RECORDS FOR PROCESSING section start

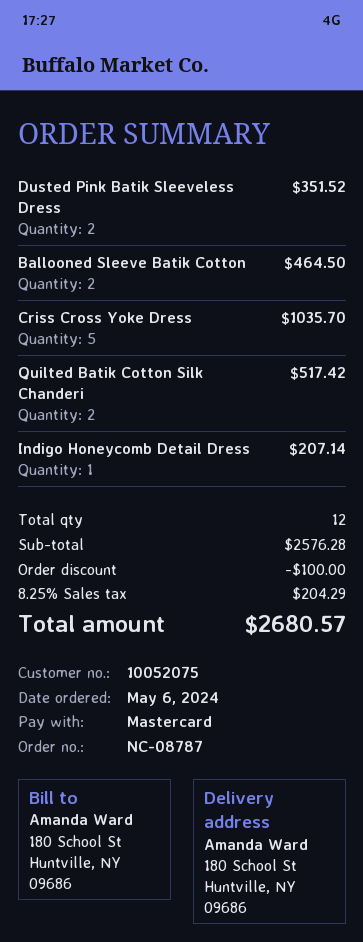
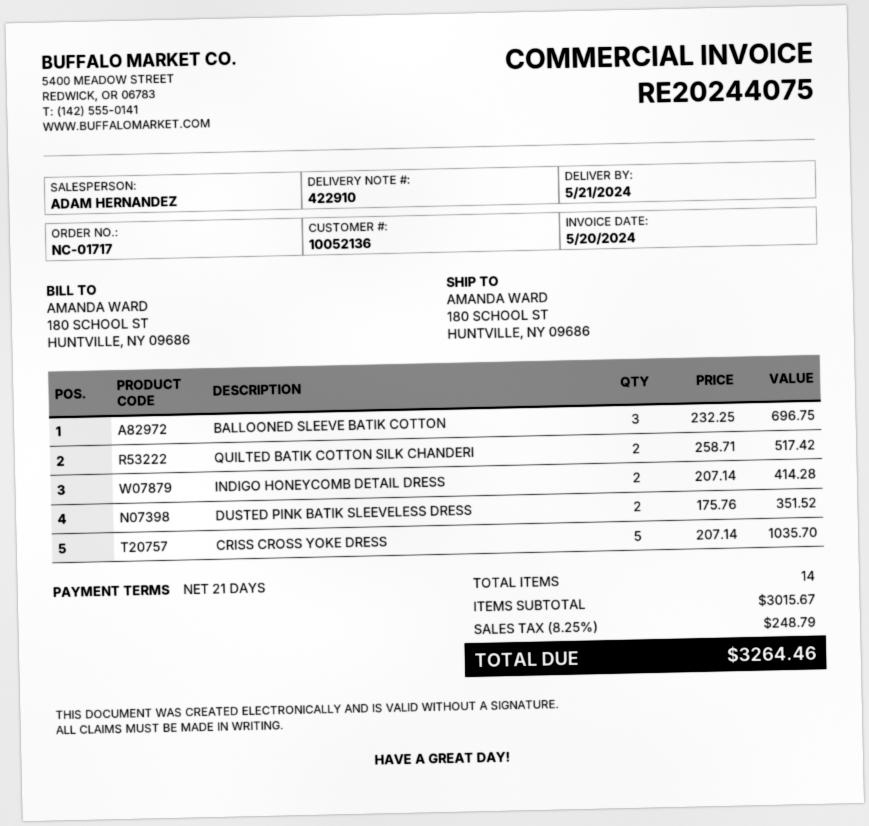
order number: NC-08787 -> NC-01717
customer number: 10052075 -> 10052136
Ballooned Sleeve Batik Cotton: 2 for 464.50 -> 3 for 696.75
Indigo Honeycomb Detail Dress: 1 for 207.14 -> 2 for 414.28
total quantity: 12 -> 14
subtotal: 2576.28 -> 3015.67
discount: 100.00 -> none
tax: 8.25% = 204.29 -> 8.25% = 248.79
total: 2680.57 -> 3264.46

RECORDS FOR PROCESSING section end

Nothing but the lines from the line that contains "Indigo Honeycomb Detail" to the last line of the records above should appear in the answer; please copy them exactly.

▶ SOLUTION TO THE EXERCISE
Indigo Honeycomb Detail Dress: 1 for 207.14 -> 2 for 414.28
total quantity: 12 -> 14
subtotal: 2576.28 -> 3015.67
discount: 100.00 -> none
tax: 8.25% = 204.29 -> 8.25% = 248.79
total: 2680.57 -> 3264.46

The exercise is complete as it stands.